Its been a year or so since I shared my ‘industry at large’ folder during which time a lot has happened. The oil price had halved so this is not such cheery reading as last year but here goes...
According the API, US crude production ‘hit its highest level since March 1986 last November,’ up 15% 9 million bopd and the highest monthly rate since ‘peak oil’ back in 1973.
Speaking at a recent Credit Suisse event, Schlumberger’s Patrick Schorn observed that while capex increased fivefold from 2001 to 2012, this only produced a 10% hike in production. This was ‘becoming less and less sustainable even before the dramatic fall in the oil price.’ Schorn criticized the industry’s lack of integration, ‘in many operations, a number of different companies are involved, each interfaces with the customer but looks after its own commercial interest.’ Schorn also revealed that 2014 North American revenues for a Halliburton/Baker Hughes combination are $8bn (double SLB). But internationally, SLB beats HAL/BHI with $7 (vs 6) billion revenue and a (commercially interesting) 24% return vs. 15% for HAL/BHI. Oh, and SLB also has announced 9,000 layoffs and HAL, 6,400.
A study by Gaffney Cline finds that a falling rig count may have a two million barrels/day impact on US unconventional oil production despite US Energy Information Administration forecasts to the contrary. The picture emerging is complex and nuanced by the time lag between drilling and production hook-up. Continental Resources is reportedly drilling but not completing wells, ‘seeking to defer flush production in the hope of capturing a price recovery or spike.’
IHS forecasts that the ‘stunning growth’ in US oil production may come to a halt mid-2015 as low oil prices start to bite. Around half of new wells in 2014 had a breakeven price of $60 or less while some 30% require $80 or higher. Another IHS study finds unsurprisingly that small US E&Ps are particularly exposed with a ‘worrisome’ median debt-to-appraised worth of assets ratio of 51% and anticipates ‘serious liquidity issues should prices remain depressed beyond 2015.’
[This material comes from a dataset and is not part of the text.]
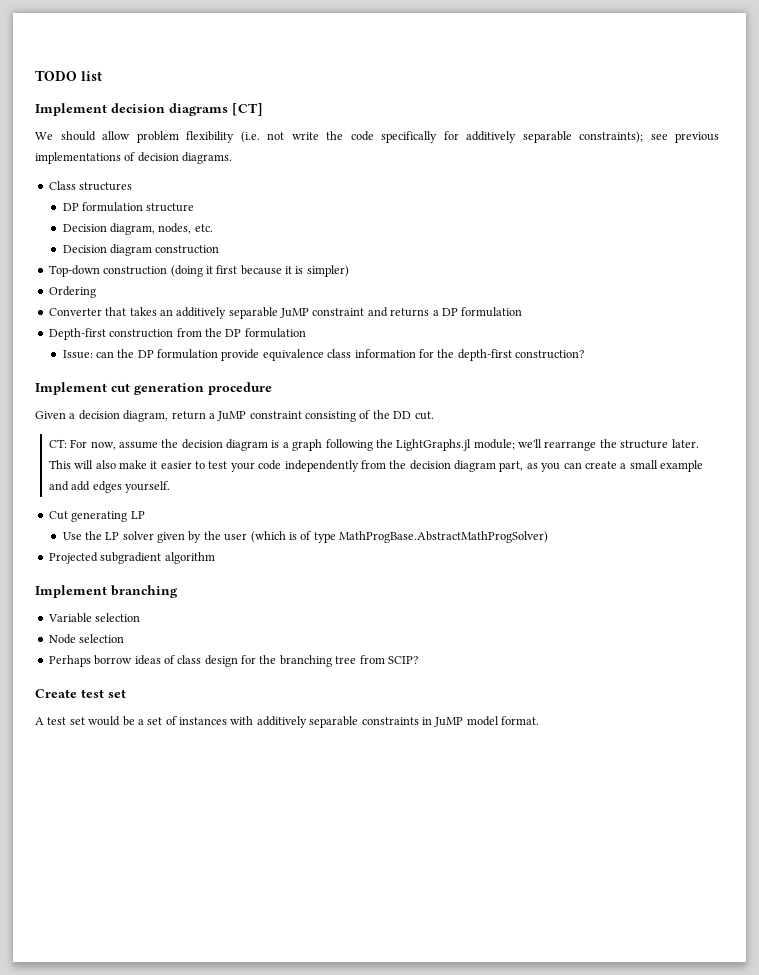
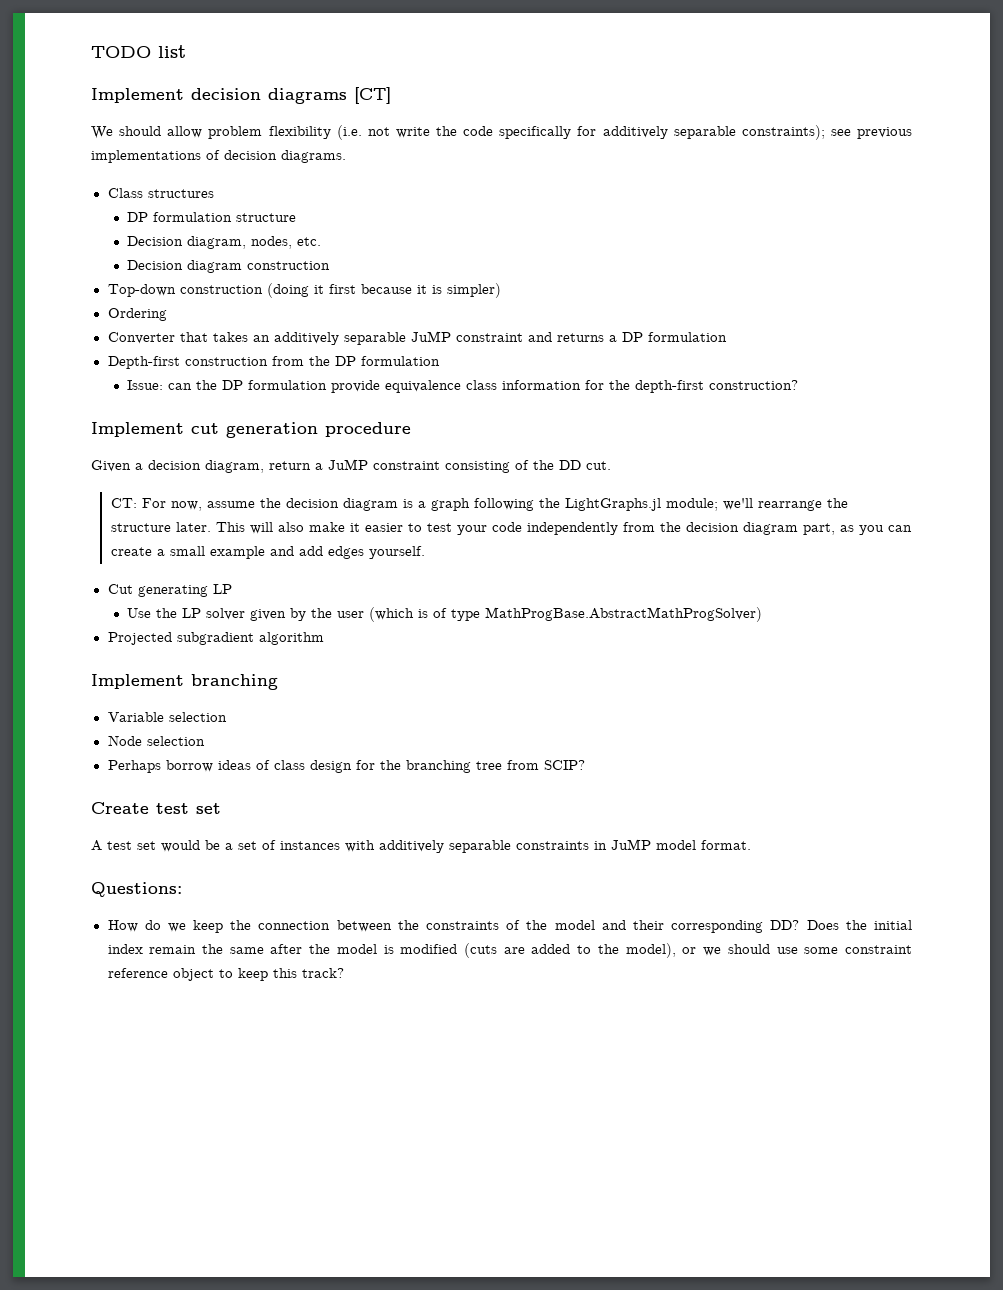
(539, 720) none -> [91,882,182,897] [107,920,913,933] [107,943,913,958] [107,968,344,981] // Questions: // How do we keep the connection between the constraints of the model and their corresponding DD? Does the initial index remain the same after the model is modified (cuts are added to the model), or we should use some constraint reference object to keep this track?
Drillinginfo’s Allen Gilmer thinks that the rig count is old hat and is a concept that has become abstracted from production. He proposes a new Drilling-info Index that identifies actual drilling locations along with production data to provide an accurate indication of capacity. Gilmer estimates that of late, around 6 million barrels of new ‘produce ability’ has been coming into the system every year, offset by ‘very high decline rates.’
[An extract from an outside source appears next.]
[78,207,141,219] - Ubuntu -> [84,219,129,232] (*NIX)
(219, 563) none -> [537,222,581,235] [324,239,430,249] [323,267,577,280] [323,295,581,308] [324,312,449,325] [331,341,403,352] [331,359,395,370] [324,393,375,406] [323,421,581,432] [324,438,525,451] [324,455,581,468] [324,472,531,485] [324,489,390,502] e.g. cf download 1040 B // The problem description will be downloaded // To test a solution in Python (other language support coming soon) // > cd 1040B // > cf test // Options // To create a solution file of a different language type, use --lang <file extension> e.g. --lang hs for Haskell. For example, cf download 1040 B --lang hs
Avere Systems’ co-founder and CTO Mike Kazar said that software patents should be axed adding that, ‘copyright protection is sufficient to prevent wholesale IP theft. This worked fine through the early 1990s, when software patents were first allowed in the US.’ Kazar was joining Pure Storage in its call to the government to cut the patent term to just five years and to introduce a ‘use it or lose it’ clause to target patent trolls.
President Obama has requested $842.1 million for fossil energy programs in the 2016 financial year budget. The funds will enable the Office of Fossil Energy advance technologies related to the ‘efficient, affordable and environmentally sound use’ of fossil fuels and the management of strategic reserves. Some $560 million are allocated to fossil energy R&D into carbon capture and storage and ‘advanced energy systems’ that blend fossil energy usage with CCS and ‘cross-cutting’ research. $44 million will go to the natural gas program to ensure that shale gas development is conducted in a manner that is ‘environmentally sound and protective of human health and safety.’
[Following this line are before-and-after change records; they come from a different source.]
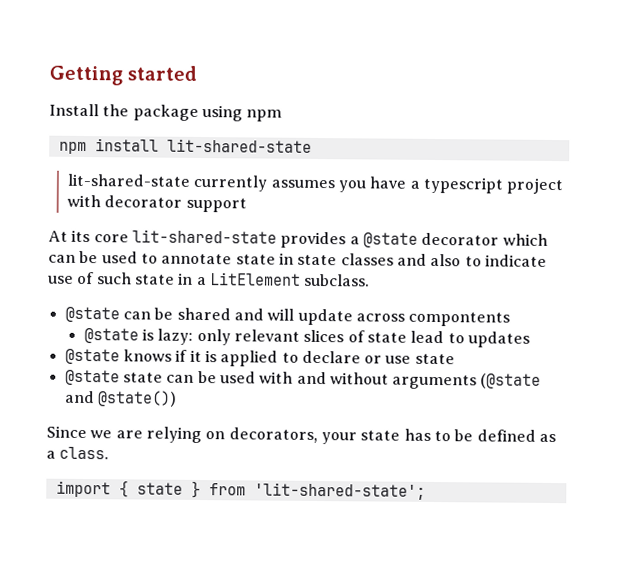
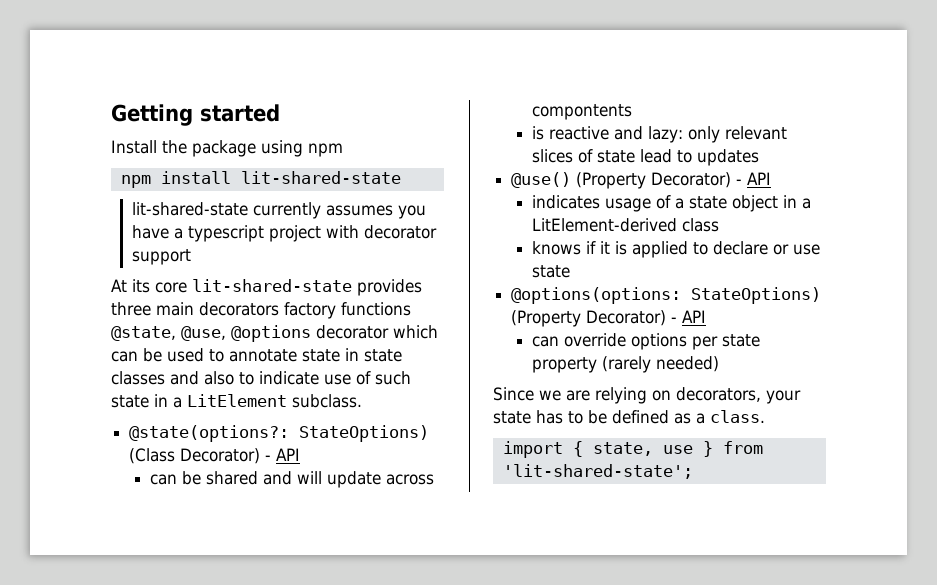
[349,232,418,248] a @state -> [111,302,411,319] [111,325,311,342] three main decorators factory functions @state, @use, @options
[64,306,120,323] @state -> [129,425,430,442] [129,448,301,464] @state(options?: StateOptions) (Class Decorator) - API //
[83,328,155,344] @state is -> [531,126,643,140] is reactive and
[64,348,120,365] @state -> [511,172,772,189] [531,195,811,212] [531,218,719,232] @use() (Property Decorator) - API // indicates usage of a state object in a LitElement-derived class //
[64,369,542,390] [64,390,177,407] @state state can be used with and without arguments (@state and @state()) -> [511,287,822,304] [511,310,707,327] [531,333,760,350] [531,356,719,373] @options(options: StateOptions) (Property Decorator) - API // can override options per state property (rarely needed)
[136,482,183,495] state -> [592,442,693,456] state, use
In a ‘public commitment to openness,’ PG&E has provided the California public utilities commission with copies of 65,000 emails exchanged between the company and its regulator over a nearly five-year period beginning in 2010. The emails were the subject of a ‘voluntary review’ PG&E undertook in 2014 as a result of which PG&E ‘self-reported apparent violations’ of rules governing ex parte communications. At issue are some inappropriate conversations between PG&E and CPUC relating to ongoing litigation over the 2010 San Bruno pipeline explosion.
On a more positive note , a recent report from Wood Mackenzie shows how improved well design in the Haynesville shale has transformed the play. The Haynesville had fallen out of favor but today, the economics have shifted with a new breed of massive gas wells said to be one of the best hedges against plummeting oil prices.
A recent position paper from the Railroad Commission of Texas’ David Porter argues that the US crude oil export ban is a ‘dated policy’ and contributes to low oil prices that are hurting the State’s economy. ‘If Congress and the Obama administration were to repeal the prohibition on crude oil exports, studies show that domestic energy production would increase along with GDP, job growth, and capital investment, all while reducing our national trade deficit.’ The continuing shale revolution is necessary to sustain the ‘Texas miracle’ and help cement the US’ status as a global energy superpower.
Finally, an interesting piece in the March 16th edition of Bloomberg/Business Week on how US oil in storage has risen at the Cushing hub, from 18 million barrels last summer to over 50. What’s more, some are reported to be paying over a dollar a month per barrel for storage (that’s worse that the Bundesbank!)